[Extracted material]
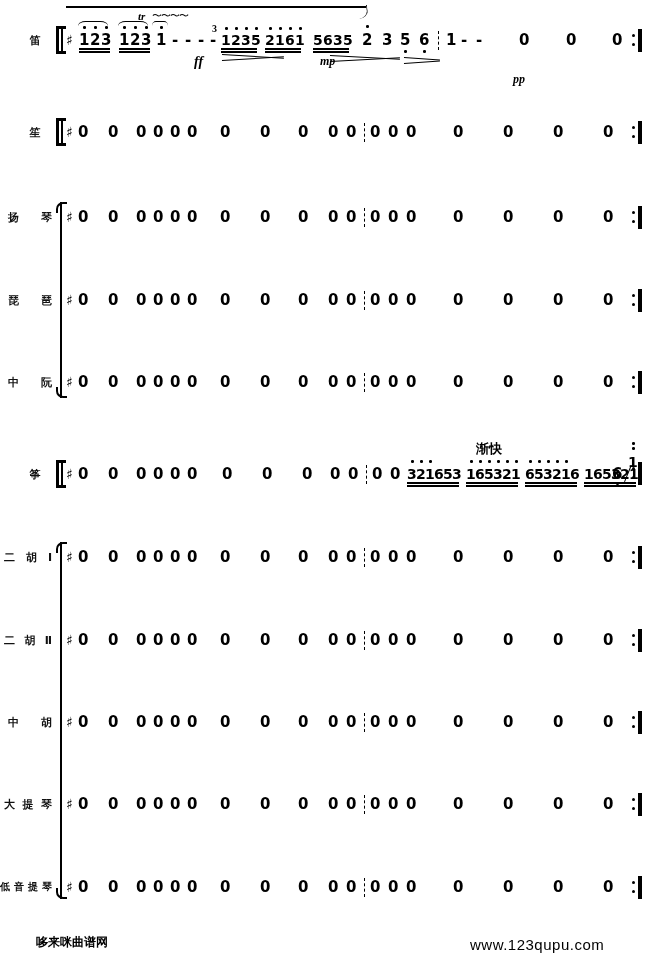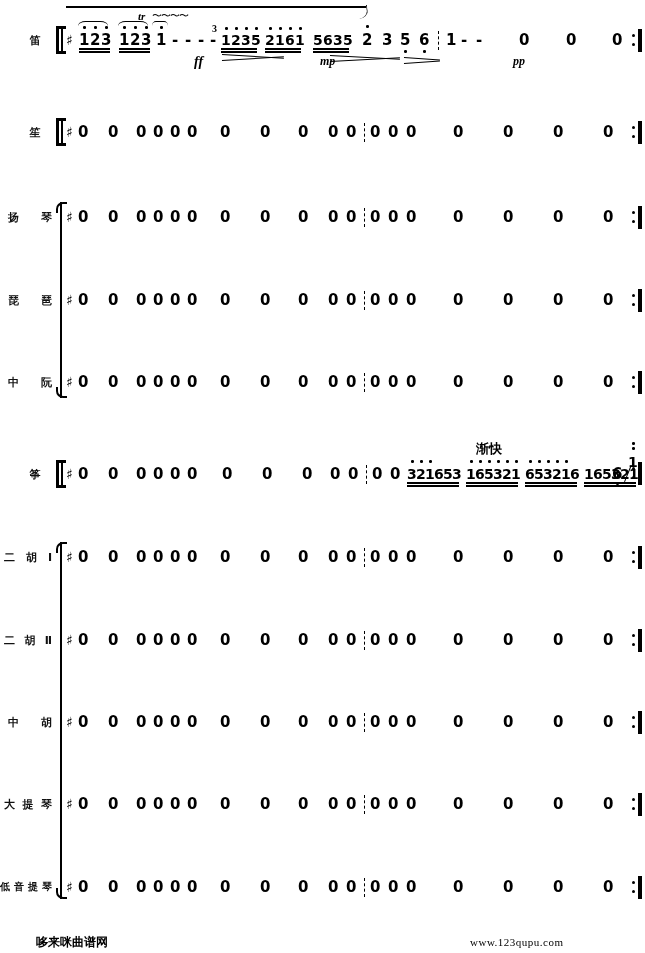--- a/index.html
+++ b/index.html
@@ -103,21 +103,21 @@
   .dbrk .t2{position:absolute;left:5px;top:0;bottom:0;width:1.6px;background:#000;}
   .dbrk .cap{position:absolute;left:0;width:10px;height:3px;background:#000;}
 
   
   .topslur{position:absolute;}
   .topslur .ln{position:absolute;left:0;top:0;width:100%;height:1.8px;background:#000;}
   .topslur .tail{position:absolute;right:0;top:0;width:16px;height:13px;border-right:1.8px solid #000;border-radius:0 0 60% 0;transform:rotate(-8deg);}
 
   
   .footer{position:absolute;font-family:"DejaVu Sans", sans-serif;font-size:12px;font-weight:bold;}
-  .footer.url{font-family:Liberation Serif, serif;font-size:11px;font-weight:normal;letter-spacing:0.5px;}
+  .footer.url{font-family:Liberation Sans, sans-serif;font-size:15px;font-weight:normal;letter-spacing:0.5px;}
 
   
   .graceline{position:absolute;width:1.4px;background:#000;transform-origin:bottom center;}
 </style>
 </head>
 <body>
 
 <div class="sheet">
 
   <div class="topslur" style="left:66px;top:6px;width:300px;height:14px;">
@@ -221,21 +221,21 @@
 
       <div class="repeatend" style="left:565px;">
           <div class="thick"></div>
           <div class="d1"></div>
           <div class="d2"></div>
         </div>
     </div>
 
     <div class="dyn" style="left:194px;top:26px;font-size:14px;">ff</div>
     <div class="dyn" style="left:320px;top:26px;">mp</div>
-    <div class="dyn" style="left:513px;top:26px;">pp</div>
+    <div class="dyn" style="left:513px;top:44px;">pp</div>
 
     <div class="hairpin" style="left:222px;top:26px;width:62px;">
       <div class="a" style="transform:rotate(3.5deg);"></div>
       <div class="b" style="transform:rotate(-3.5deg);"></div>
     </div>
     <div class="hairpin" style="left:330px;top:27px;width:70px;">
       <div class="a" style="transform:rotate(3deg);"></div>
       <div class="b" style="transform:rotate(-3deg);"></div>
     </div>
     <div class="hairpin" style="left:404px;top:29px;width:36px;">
[/Extracted material]
[Extracted material]
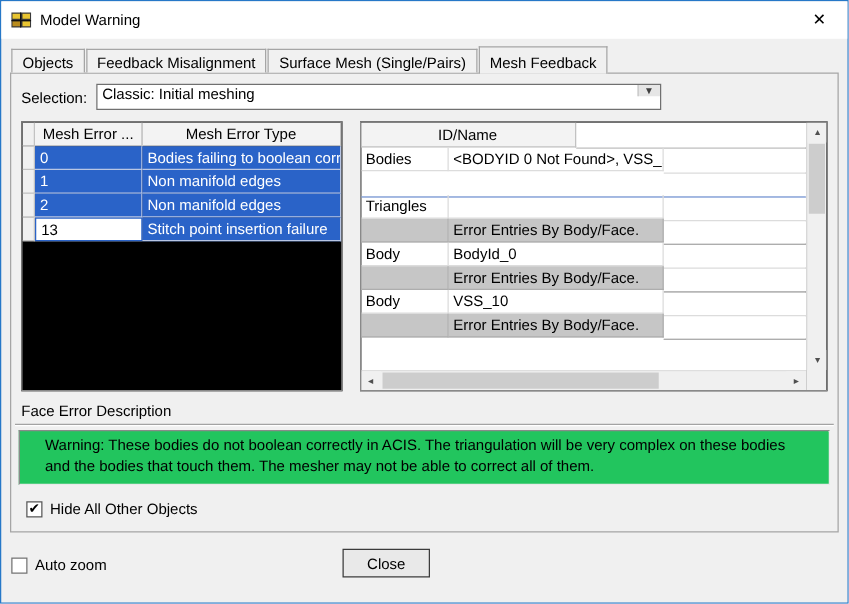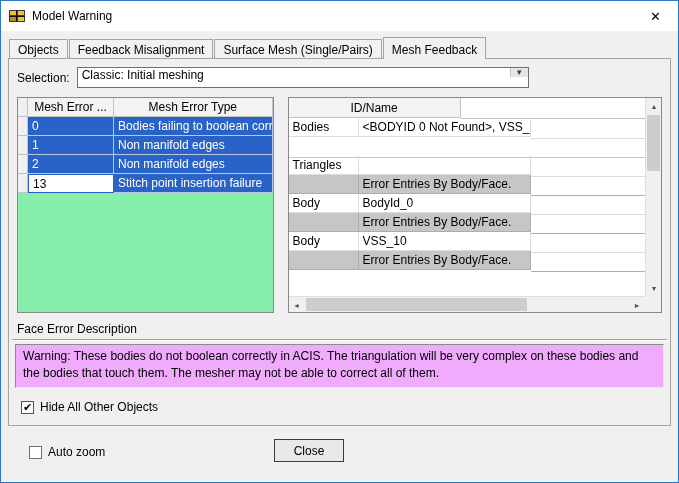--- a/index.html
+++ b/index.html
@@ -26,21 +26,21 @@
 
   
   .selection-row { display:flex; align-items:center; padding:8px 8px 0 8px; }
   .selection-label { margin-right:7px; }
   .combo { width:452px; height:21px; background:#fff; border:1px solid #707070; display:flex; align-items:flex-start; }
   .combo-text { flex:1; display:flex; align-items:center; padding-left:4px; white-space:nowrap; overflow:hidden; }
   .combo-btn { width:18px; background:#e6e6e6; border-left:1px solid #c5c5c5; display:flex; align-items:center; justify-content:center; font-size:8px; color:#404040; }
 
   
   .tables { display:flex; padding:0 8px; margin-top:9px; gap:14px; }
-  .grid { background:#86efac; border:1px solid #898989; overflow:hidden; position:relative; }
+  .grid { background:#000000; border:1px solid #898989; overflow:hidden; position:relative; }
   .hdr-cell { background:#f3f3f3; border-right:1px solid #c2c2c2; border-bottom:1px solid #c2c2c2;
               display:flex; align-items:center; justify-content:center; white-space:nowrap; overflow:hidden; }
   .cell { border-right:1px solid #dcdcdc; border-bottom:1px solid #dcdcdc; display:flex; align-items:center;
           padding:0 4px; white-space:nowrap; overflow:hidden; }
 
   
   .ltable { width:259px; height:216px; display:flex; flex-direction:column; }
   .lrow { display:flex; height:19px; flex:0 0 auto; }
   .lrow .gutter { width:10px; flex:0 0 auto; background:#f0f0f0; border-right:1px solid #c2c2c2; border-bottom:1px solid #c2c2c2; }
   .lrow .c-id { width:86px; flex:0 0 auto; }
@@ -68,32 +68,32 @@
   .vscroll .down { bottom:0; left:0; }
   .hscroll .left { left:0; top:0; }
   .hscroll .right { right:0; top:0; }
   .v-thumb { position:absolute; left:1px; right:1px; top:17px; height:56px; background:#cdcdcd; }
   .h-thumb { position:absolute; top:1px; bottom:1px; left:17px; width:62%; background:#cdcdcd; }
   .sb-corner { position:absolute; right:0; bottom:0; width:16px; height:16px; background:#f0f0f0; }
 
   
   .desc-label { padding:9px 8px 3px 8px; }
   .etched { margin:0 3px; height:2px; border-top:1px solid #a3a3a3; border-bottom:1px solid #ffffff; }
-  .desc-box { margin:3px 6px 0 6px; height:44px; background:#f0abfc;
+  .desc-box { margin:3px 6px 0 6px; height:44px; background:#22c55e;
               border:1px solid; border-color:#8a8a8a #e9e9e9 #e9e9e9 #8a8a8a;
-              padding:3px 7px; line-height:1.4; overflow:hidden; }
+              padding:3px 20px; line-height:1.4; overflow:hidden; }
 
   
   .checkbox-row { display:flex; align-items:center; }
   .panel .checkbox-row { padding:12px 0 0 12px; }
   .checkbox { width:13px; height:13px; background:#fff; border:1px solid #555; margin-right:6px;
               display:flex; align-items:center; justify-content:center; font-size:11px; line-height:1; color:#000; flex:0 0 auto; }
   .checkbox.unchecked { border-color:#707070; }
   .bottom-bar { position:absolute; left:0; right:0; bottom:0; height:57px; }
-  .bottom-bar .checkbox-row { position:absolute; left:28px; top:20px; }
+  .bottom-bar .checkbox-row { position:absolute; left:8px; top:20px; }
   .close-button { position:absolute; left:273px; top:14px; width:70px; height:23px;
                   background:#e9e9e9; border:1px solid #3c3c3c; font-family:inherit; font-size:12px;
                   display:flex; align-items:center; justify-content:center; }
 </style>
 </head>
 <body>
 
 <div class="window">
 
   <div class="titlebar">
[/Extracted material]
Exercise aim -
Your answer should be one number: how many lines above contain "letter".

Response to this exercise -
2